- Opening Delimiter -
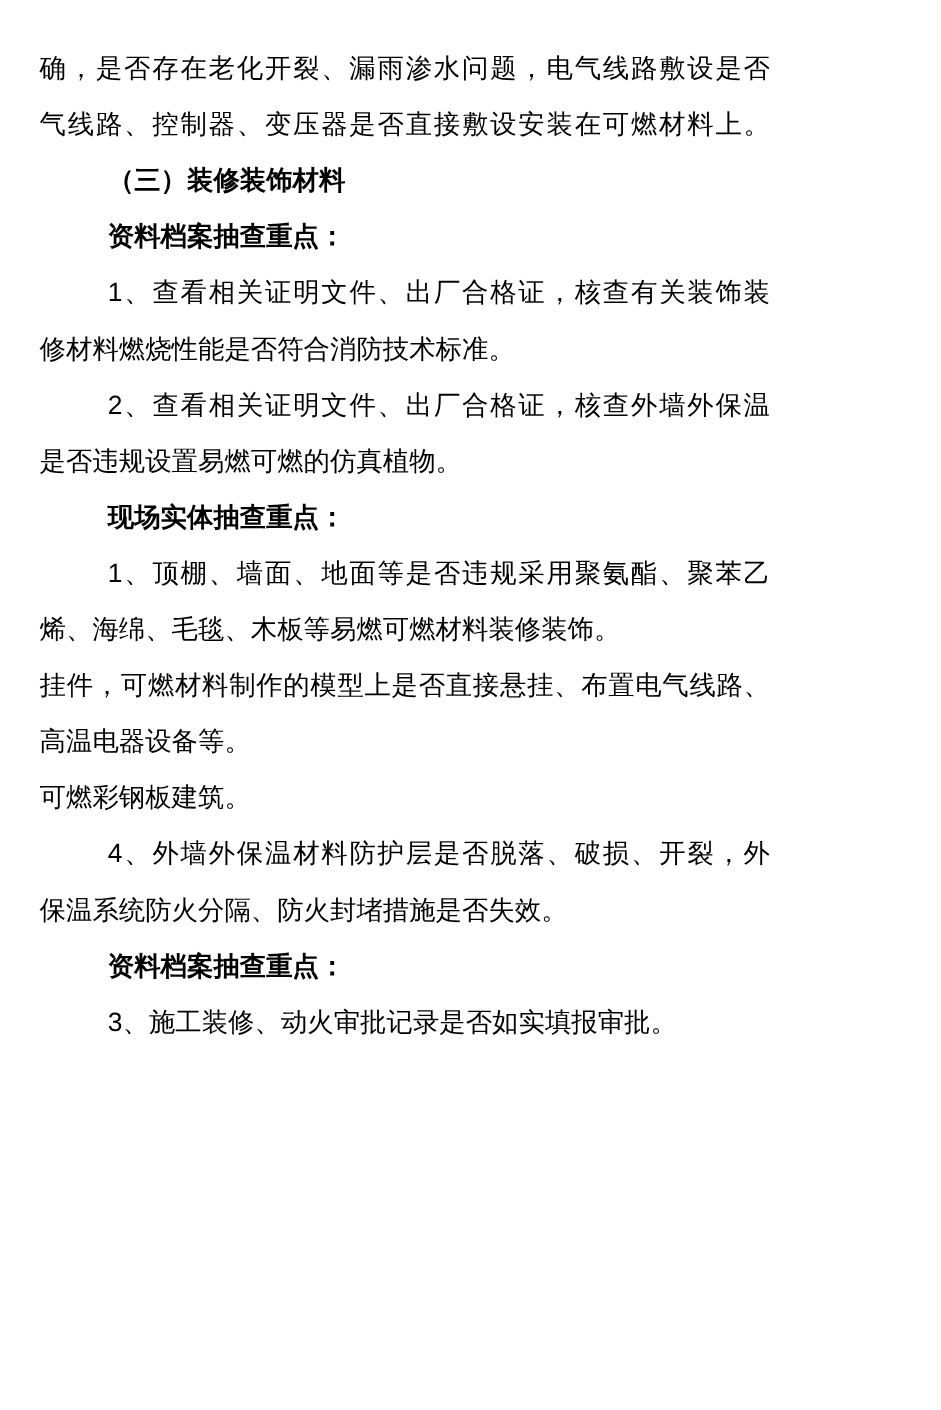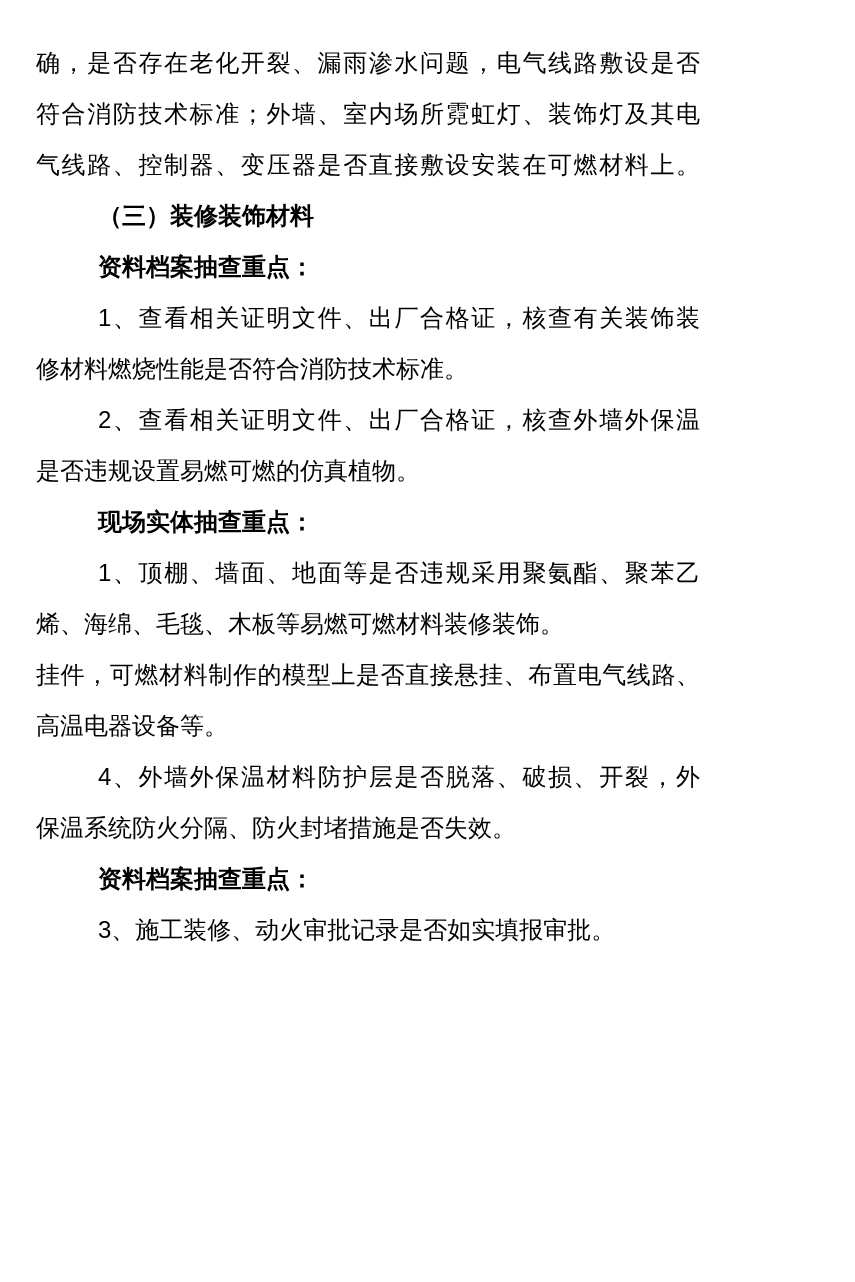--- a/index.html
+++ b/index.html
@@ -44,7 +44,6 @@
 <div class="page">
   <div id="text-block">
       <div class="line fill">确，是否存在老化开裂、漏雨渗水问题，电气线路敷设是否</div>
-      <div class="line fill">符合消防技术标准；外墙、室内场所霓虹灯、装饰灯及其电</div>
       <div class="line fill">气线路、控制器、变压器是否直接敷设安装在可燃材料上。</div>
       <div class="line bold ind">（三）装修装饰材料</div>
       <div class="line bold ind">资料档案抽查重点：</div>

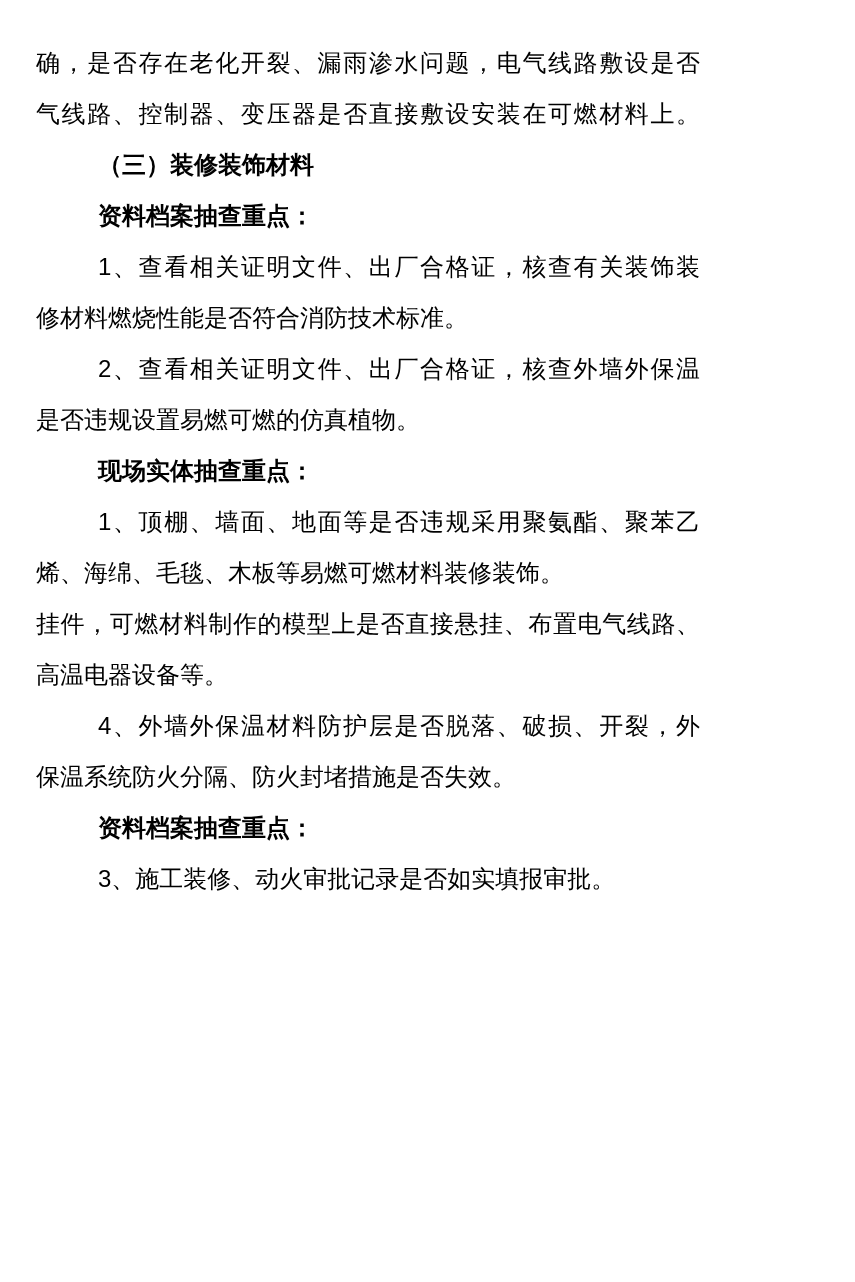--- a/index.html
+++ b/index.html
@@ -56,6 +56,7 @@
       <div class="line">烯、海绵、毛毯、木板等易燃可燃材料装修装饰。</div>
       <div class="line fill">挂件，可燃材料制作的模型上是否直接悬挂、布置电气线路、</div>
       <div class="line">高温电器设备等。</div>
+      <div class="line">可燃彩钢板建筑。</div>
       <div class="line ind fill">4、外墙外保温材料防护层是否脱落、破损、开裂，外</div>
       <div class="line">保温系统防火分隔、防火封堵措施是否失效。</div>
       <div class="line bold ind">资料档案抽查重点：</div>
- Closing Delimiter -
◆ Required work ◆
Leaving aside the images, write out the entries above word for word.

◆ Solution to the problem ◆
--- a/index.html
+++ b/index.html
@@ -44,7 +44,6 @@
 <div class="page">
   <div id="text-block">
       <div class="line fill">确，是否存在老化开裂、漏雨渗水问题，电气线路敷设是否</div>
-      <div class="line fill">符合消防技术标准；外墙、室内场所霓虹灯、装饰灯及其电</div>
       <div class="line fill">气线路、控制器、变压器是否直接敷设安装在可燃材料上。</div>
       <div class="line bold ind">（三）装修装饰材料</div>
       <div class="line bold ind">资料档案抽查重点：</div>

--- a/index.html
+++ b/index.html
@@ -56,6 +56,7 @@
       <div class="line">烯、海绵、毛毯、木板等易燃可燃材料装修装饰。</div>
       <div class="line fill">挂件，可燃材料制作的模型上是否直接悬挂、布置电气线路、</div>
       <div class="line">高温电器设备等。</div>
+      <div class="line">可燃彩钢板建筑。</div>
       <div class="line ind fill">4、外墙外保温材料防护层是否脱落、破损、开裂，外</div>
       <div class="line">保温系统防火分隔、防火封堵措施是否失效。</div>
       <div class="line bold ind">资料档案抽查重点：</div>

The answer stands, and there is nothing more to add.